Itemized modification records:

--*--

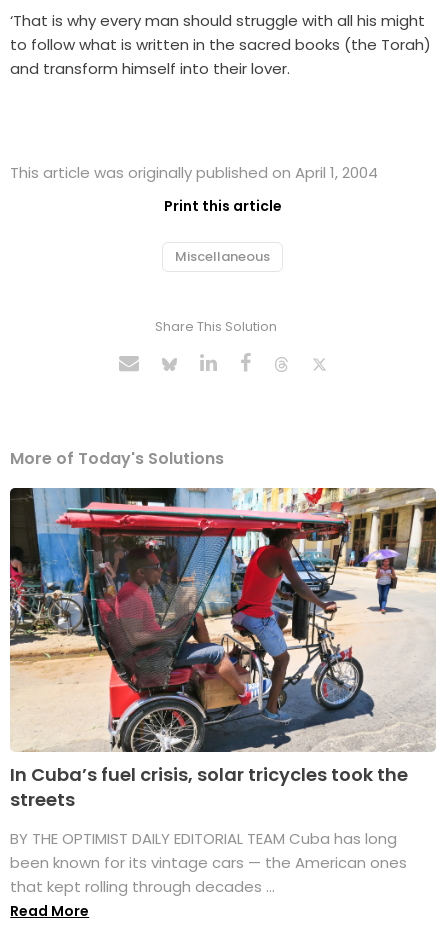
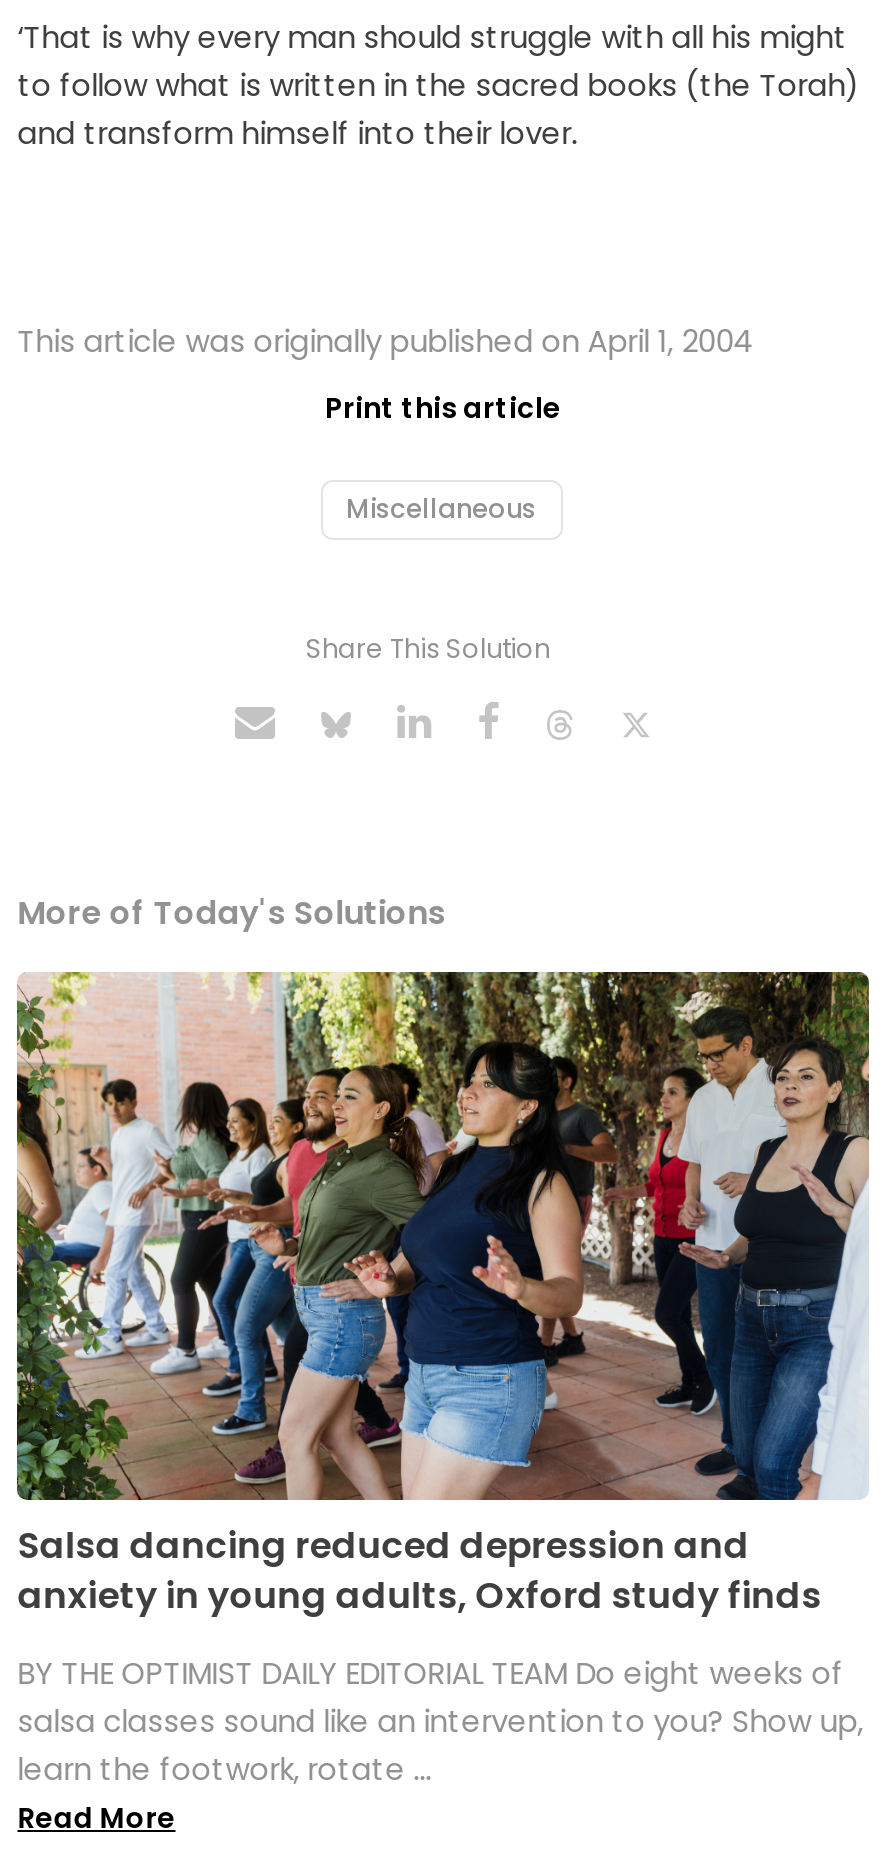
- [image]
- In Cuba’s fuel crisis, solar tricycles took the
- streets
+ [image]
+ Salsa dancing reduced depression and
+ anxiety in young adults, Oxford study finds

- BY THE OPTIMIST DAILY EDITORIAL TEAM Cuba has long
- been known for its vintage cars — the American ones
- that kept rolling through decades ...
+ BY THE OPTIMIST DAILY EDITORIAL TEAM Do eight weeks of
+ salsa classes sound like an intervention to you? Show up,
+ learn the footwork, rotate ...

--*--

THE TASK:
Your response should hold only an exact copy of the lines above, from the one containing "eight weeks of" through the end of the entries.

EXPECTED OUTPUT:
+ BY THE OPTIMIST DAILY EDITORIAL TEAM Do eight weeks of
+ salsa classes sound like an intervention to you? Show up,
+ learn the footwork, rotate ...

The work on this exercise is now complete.